Non abbiamo paura a chiedere perdono: non è una tassa da pagare, un sacrificio, un’umiliazione inutile e che castiga il nostro io. È esattamente il contrario: il sacrificio vero è portarci appresso un cuore appesantito da tanti odi, giudizi, resistenze, violenze che fanno male a noi e agli altri! Che vita è quella dell’orgoglio che ci fa credere importanti, ci gonfia e poi non sappiamo amare e farci amare? Il perdono ci aiuta a non scappare più da noi stessi e a ritrovare l’immagine più vera che abbiamo impresso dentro di noi!

C’è bisogno di uomini nuovi, forti nel perdono (l’odio è in realtà debole e ci fa prigionieri, il perdono è forte e ci rende liberi) capaci di chiedere perdono e di perdonare! In questi mesi abbiamo faticosamente capito quanto il male esiste ed è temibile, indipendente da noi. Siamo vulnerabili e non invulnerabili – che inganno! – perché abbiamo il benessere! Il benessere ci fa credere che a noi non accadrà. Il virus ci ha fatto scoprire qual è la nostra forza e quello che serve.

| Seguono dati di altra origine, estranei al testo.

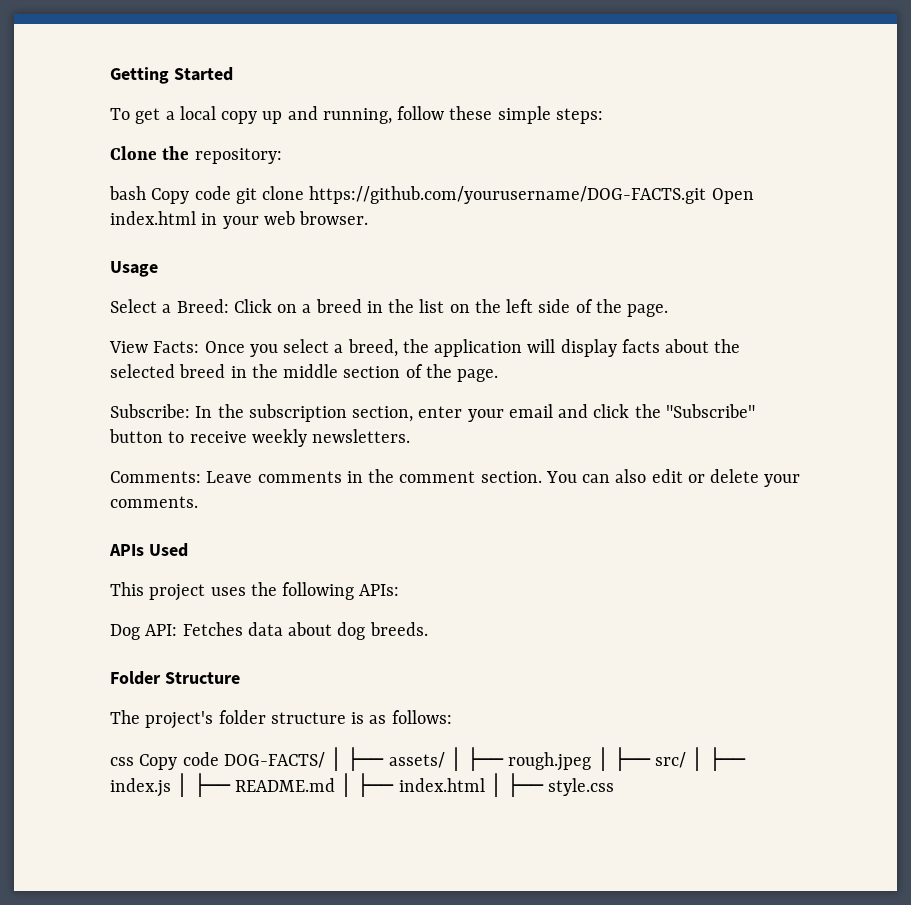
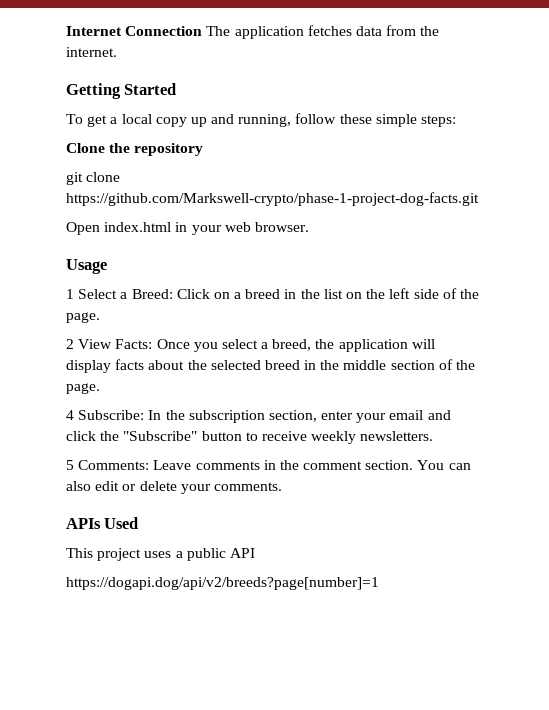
+ Internet Connection The application fetches data from the internet.
- Clone the repository:
- bash Copy code git clone https://github.com/yourusername/DOG-FACTS.git Open index.html in your web browser.
+ Clone the repository
+ git clone https://github.com/Markswell-crypto/phase-1-project-dog-facts.git
+ Open index.html in your web browser.
- Select a Breed: Click on a breed in the list on the left side of the page.
+ 1 Select a Breed: Click on a breed in the list on the left side of the page.
- View Facts: Once you select a breed, the application will display facts about the selected breed in the middle section of the page.
+ 2 View Facts: Once you select a breed, the application will display facts about the selected breed in the middle section of the page.
- Subscribe: In the subscription section, enter your email and click the "Subscribe" button to receive weekly newsletters.
+ 4 Subscribe: In the subscription section, enter your email and click the "Subscribe" button to receive weekly newsletters.
- Comments: Leave comments in the comment section.
+ 5 Comments: Leave comments in the comment section.
- This project uses the following APIs:
- Dog API: Fetches data about dog breeds.
- Folder Structure
- The project's folder structure is as follows:
- css Copy code DOG-FACTS/ │ ├── assets/ │ ├── rough.jpeg │ ├── src/ │ ├── index.js │ ├── README.md │ ├── index.html │ ├── style.css
+ This project uses a public API
+ https://dogapi.dog/api/v2/breeds?page[number]=1

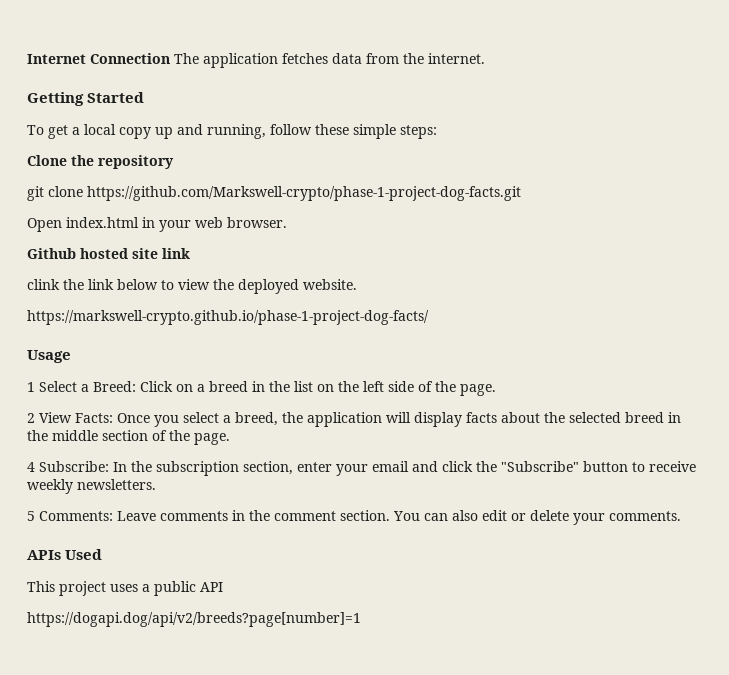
+ Github hosted site link
+ clink the link below to view the deployed website.
+ https://markswell-crypto.github.io/phase-1-project-dog-facts/

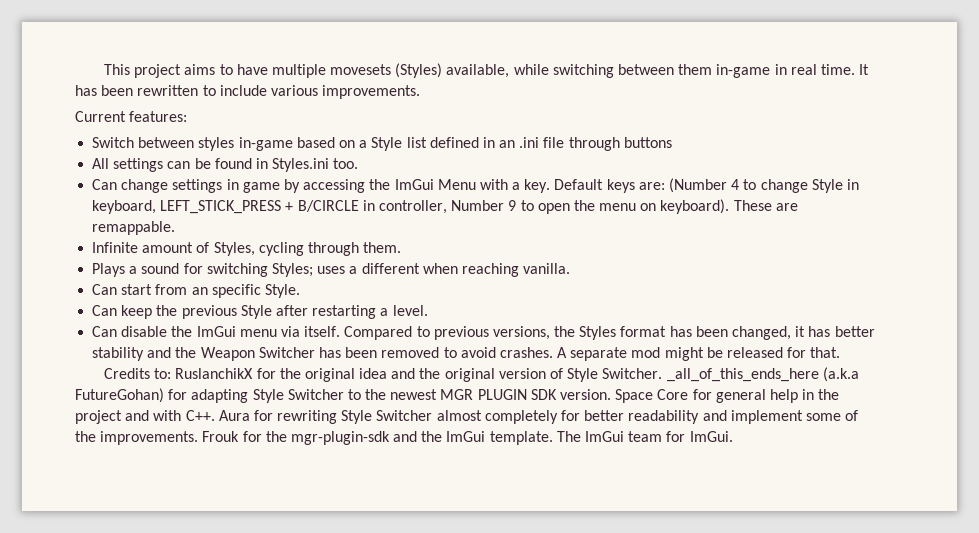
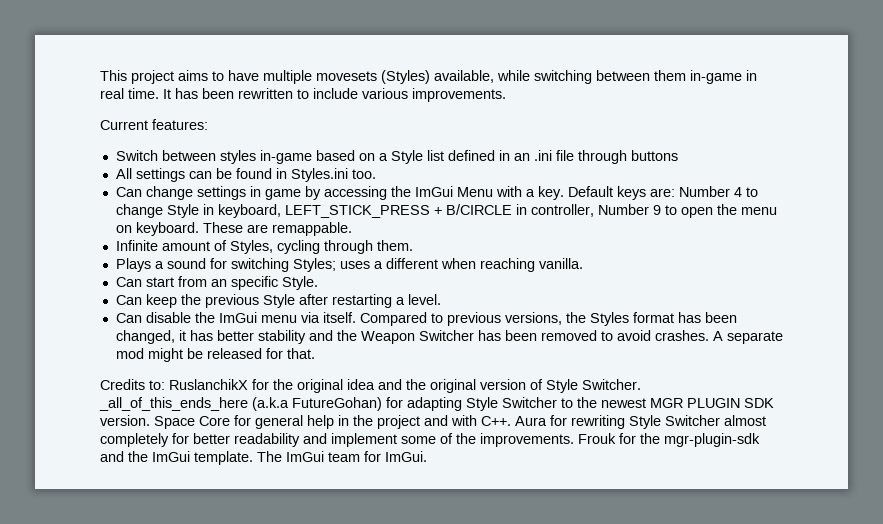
- Default keys are: (Number 4 to change Style in keyboard, LEFT_STICK_PRESS + B/CIRCLE in controller, Number 9 to open the menu on keyboard).
+ Default keys are: Number 4 to change Style in keyboard, LEFT_STICK_PRESS + B/CIRCLE in controller, Number 9 to open the menu on keyboard.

Ci ha ricordato che io sono se sono unità con gli altri. Se io vivo male faccio del male agli altri e non mi faccio nemmeno gli affari miei, perché rovino anche la mia vita. Il vostro Vescovo ha scritto che c’è bisogno di fiducia. La fiducia in noi stessi non la troviamo con l‘affermazione a tutti i costi del nostro io, magari contro qualcuno per fare vedere finalmente chi sono, facendo a meno degli altri. No, non è questo trovare fiducia in sé.

La troviamo solo se qualcuno ha fiducia in noi, ci perdona, sa aspettare, fare crescere, addomesticare, correggere. È una luce che in realtà nessuno ci può portare via, perché la abbiamo nel cuore e ci permette di sconfiggere anche il buio e la disperazione più profonda.  Gesù la vita la vuole in abbondanza! È venuto per questo, non per intristirci. Molti si chiedono dopo la pandemia: saremo diversi o torneremo quelli di prima? Dipende da noi.

È la nostra scelta. Non perdiamo una sfida così importante per cambiare noi e rendere migliore il mondo, pensando soprattutto a chi viene dopo di noi e guardando con fiducia il nostro futuro. Sia davvero un anno giubilare, di cambiamento, di innocenza ritrovata, di fiducia in noi stessi e nel prossimo per vedere i tanti doni riflessi della gloria di Dio che è quella più vera dell’uomo, quella dell’amore.